ق۪يلَ ادْخُلِ الْجَنَّةَۜ قَالَ يَا لَيْتَ قَوْم۪ي يَعْلَمُونَۙ. بِمَا غَفَرَ ل۪ي رَبّ۪ي وَجَعَلَن۪ي مِنَ الْمُكْرَم۪ينَ

Sabahın Aydınlığının Rabbine sığınırım!

“Ona, “Cennete gir” denildi. “Rabbimin beni bağışladığını ve ikrama nail olanlardan kıldığını keşke kavmim bilseydi!” dedi.”

(Yâsîn 26-27)

*

Çocuktum, henüz küçücüktüm; Gazze sokaklarında koşar oynardım, kimsenin tavuğuna kış demişliğim, horozuna taş atmışlığım yoktu.

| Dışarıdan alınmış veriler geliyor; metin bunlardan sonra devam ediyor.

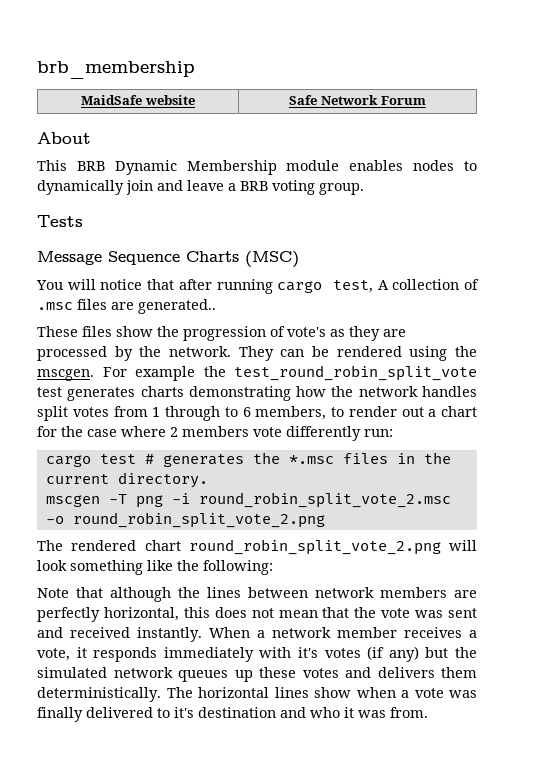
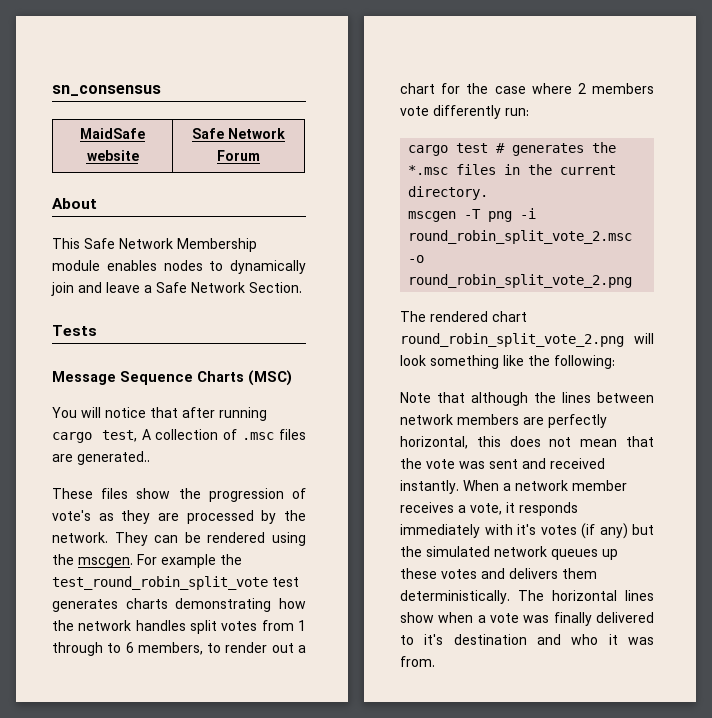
[37,61,195,79] brb_membership -> [52,85,161,96] sn_consensus
[76,160,177,175] BRB Dynamic -> [84,238,173,249] Safe Network
[240,180,364,195] BRB voting group. -> [156,282,302,293] Safe Network Section.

Bir gece oldu ne olduysa. Karanlıktı her taraf, tepeme bir ateş düştü. Işıdı bir an her yer, sonra karanlığa gömüldü, binalar çöktü, herkesler öldü. Enkazın altında yumdum gözlerimi, kırarak dizlerimi, söyledim en son sözlerimi…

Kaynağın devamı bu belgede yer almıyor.